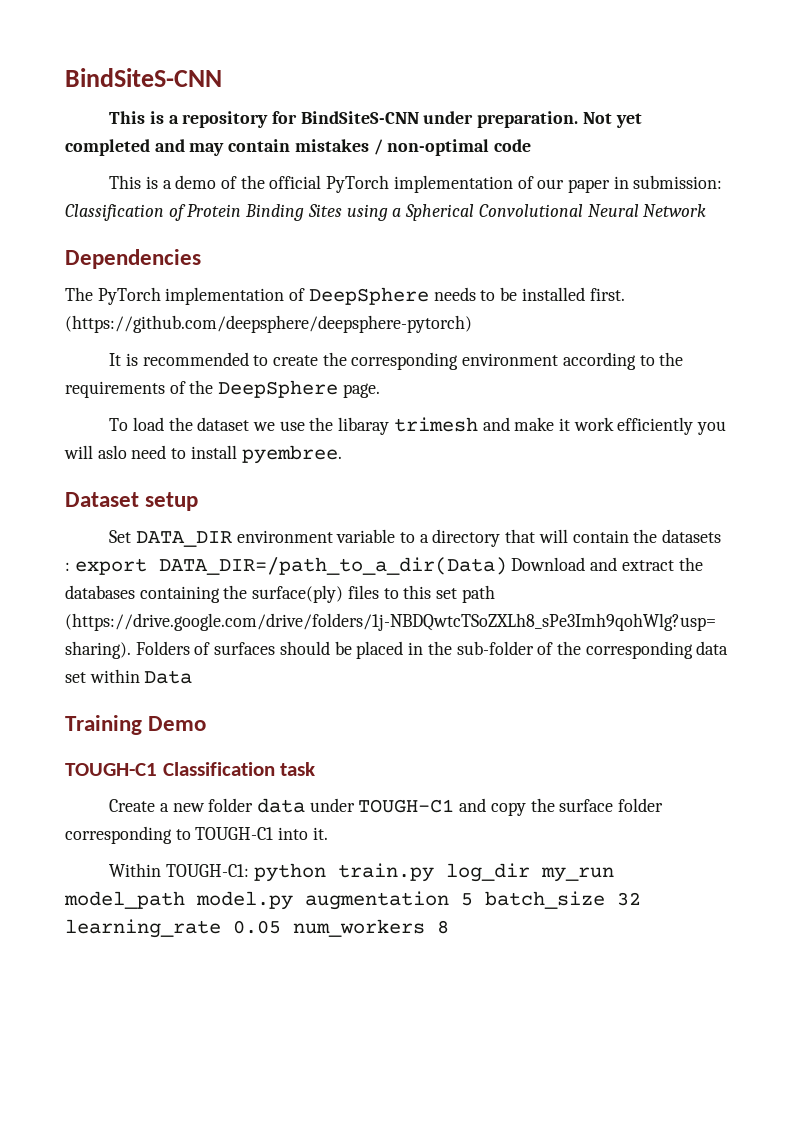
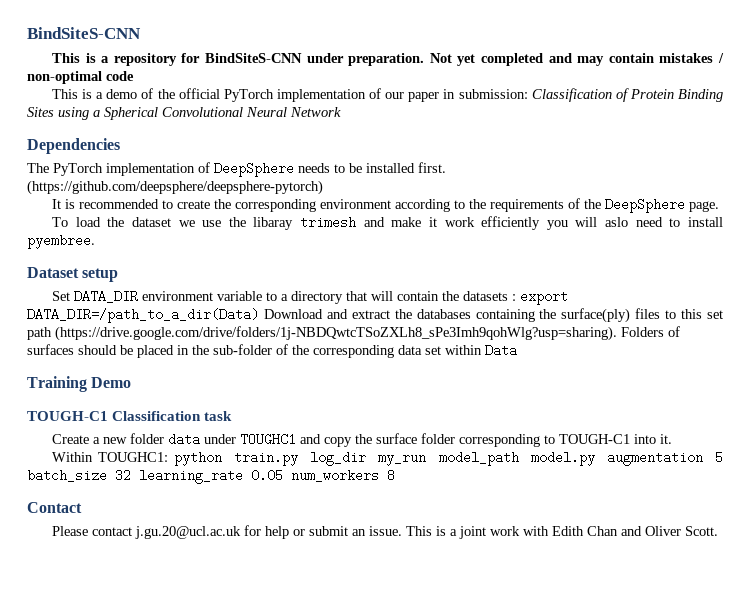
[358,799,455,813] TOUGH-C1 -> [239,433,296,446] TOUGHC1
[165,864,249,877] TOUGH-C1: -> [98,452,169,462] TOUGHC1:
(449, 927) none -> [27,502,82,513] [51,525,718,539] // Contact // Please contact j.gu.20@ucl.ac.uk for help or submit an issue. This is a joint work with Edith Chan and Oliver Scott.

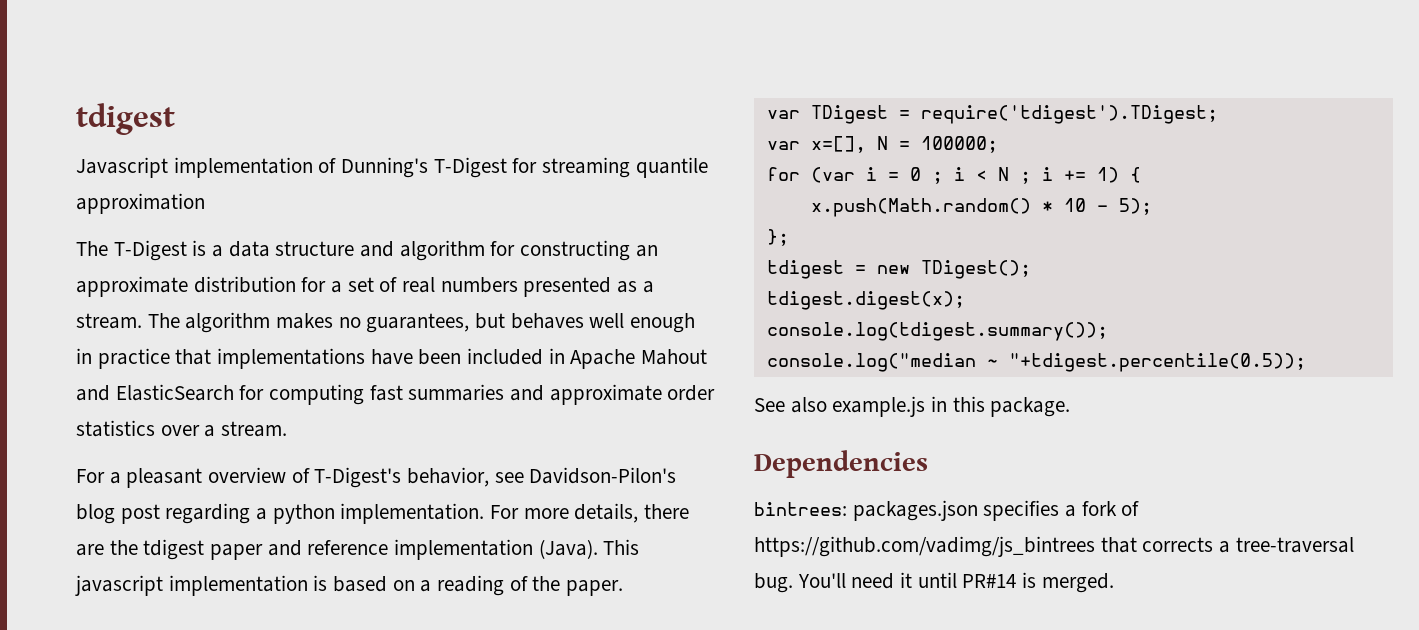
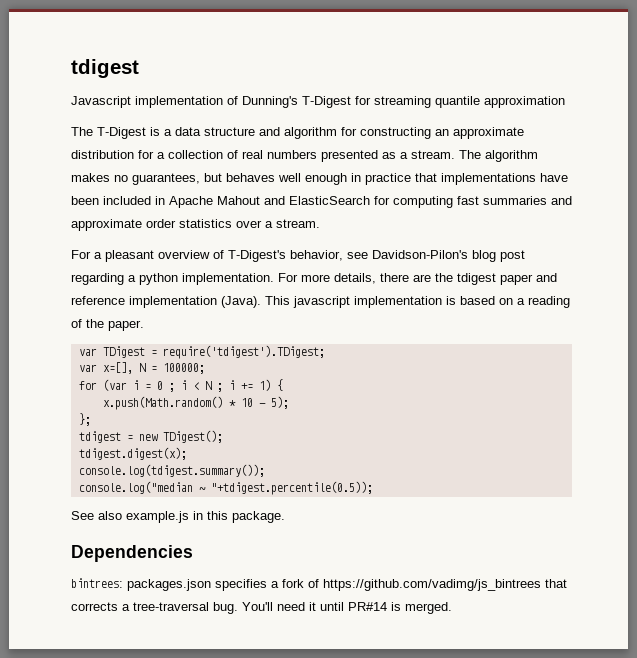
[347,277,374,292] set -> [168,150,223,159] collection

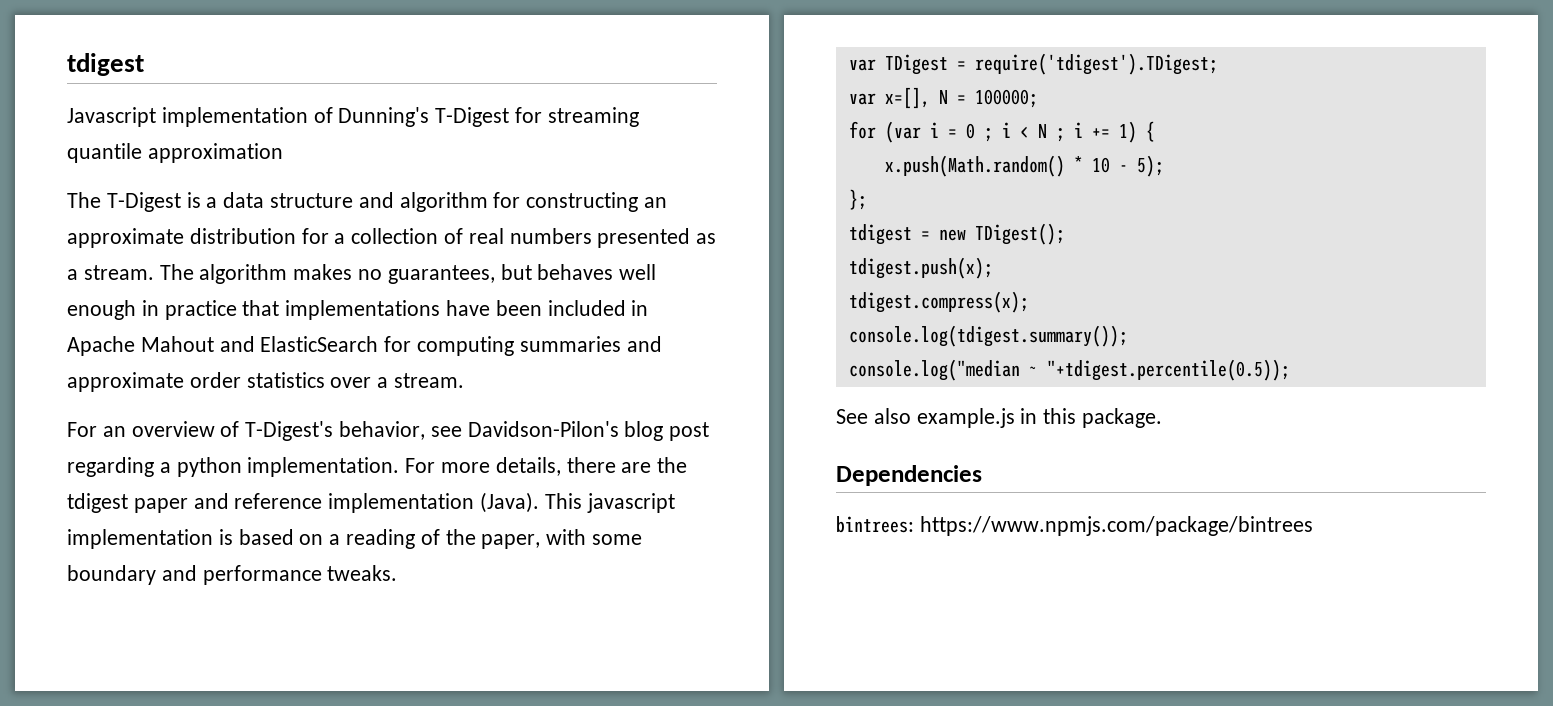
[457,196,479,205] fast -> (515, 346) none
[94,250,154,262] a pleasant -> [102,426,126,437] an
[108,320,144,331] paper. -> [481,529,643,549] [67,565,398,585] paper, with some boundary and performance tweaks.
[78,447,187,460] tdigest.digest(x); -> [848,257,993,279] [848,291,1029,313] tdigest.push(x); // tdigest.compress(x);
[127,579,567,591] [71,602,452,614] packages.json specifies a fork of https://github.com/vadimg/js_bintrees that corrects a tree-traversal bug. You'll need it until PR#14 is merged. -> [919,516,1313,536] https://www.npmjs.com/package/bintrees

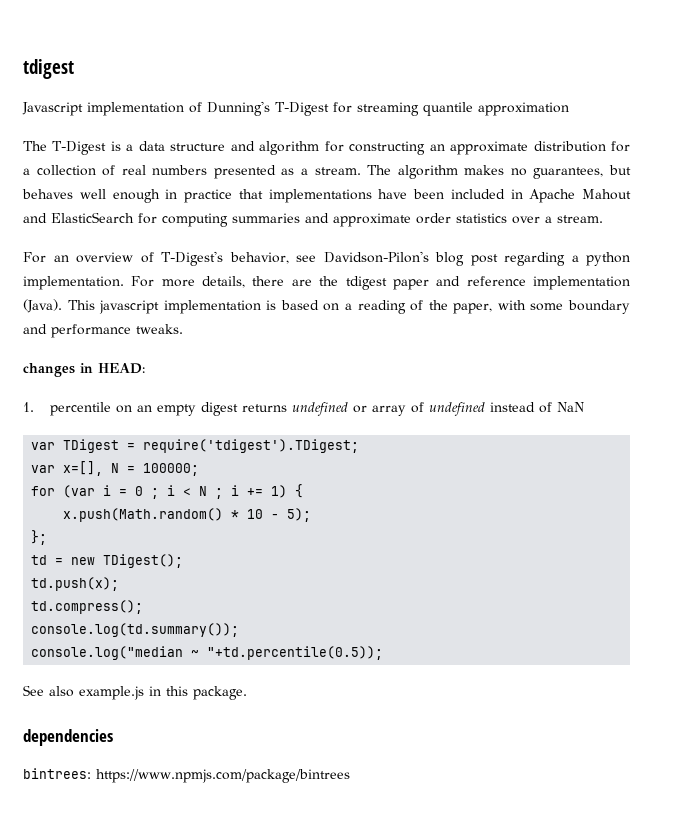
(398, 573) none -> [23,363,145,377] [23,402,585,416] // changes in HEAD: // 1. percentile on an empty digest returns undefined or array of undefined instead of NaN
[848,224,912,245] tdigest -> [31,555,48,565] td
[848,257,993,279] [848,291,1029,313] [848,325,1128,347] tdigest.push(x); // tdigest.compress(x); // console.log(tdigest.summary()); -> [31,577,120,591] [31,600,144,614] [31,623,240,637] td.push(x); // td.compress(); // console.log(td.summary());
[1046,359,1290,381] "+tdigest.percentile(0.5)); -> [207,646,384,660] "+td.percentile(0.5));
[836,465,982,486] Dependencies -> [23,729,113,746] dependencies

The problem. Your copy should repeat each entry above exactly but contain no pictures.

Written solution.
[358,799,455,813] TOUGH-C1 -> [239,433,296,446] TOUGHC1
[165,864,249,877] TOUGH-C1: -> [98,452,169,462] TOUGHC1:
(449, 927) none -> [27,502,82,513] [51,525,718,539] // Contact // Please contact j.gu.20@ucl.ac.uk for help or submit an issue. This is a joint work with Edith Chan and Oliver Scott.

[347,277,374,292] set -> [168,150,223,159] collection

[457,196,479,205] fast -> (515, 346) none
[94,250,154,262] a pleasant -> [102,426,126,437] an
[108,320,144,331] paper. -> [481,529,643,549] [67,565,398,585] paper, with some boundary and performance tweaks.
[78,447,187,460] tdigest.digest(x); -> [848,257,993,279] [848,291,1029,313] tdigest.push(x); // tdigest.compress(x);
[127,579,567,591] [71,602,452,614] packages.json specifies a fork of https://github.com/vadimg/js_bintrees that corrects a tree-traversal bug. You'll need it until PR#14 is merged. -> [919,516,1313,536] https://www.npmjs.com/package/bintrees

(398, 573) none -> [23,363,145,377] [23,402,585,416] // changes in HEAD: // 1. percentile on an empty digest returns undefined or array of undefined instead of NaN
[848,224,912,245] tdigest -> [31,555,48,565] td
[848,257,993,279] [848,291,1029,313] [848,325,1128,347] tdigest.push(x); // tdigest.compress(x); // console.log(tdigest.summary()); -> [31,577,120,591] [31,600,144,614] [31,623,240,637] td.push(x); // td.compress(); // console.log(td.summary());
[1046,359,1290,381] "+tdigest.percentile(0.5)); -> [207,646,384,660] "+td.percentile(0.5));
[836,465,982,486] Dependencies -> [23,729,113,746] dependencies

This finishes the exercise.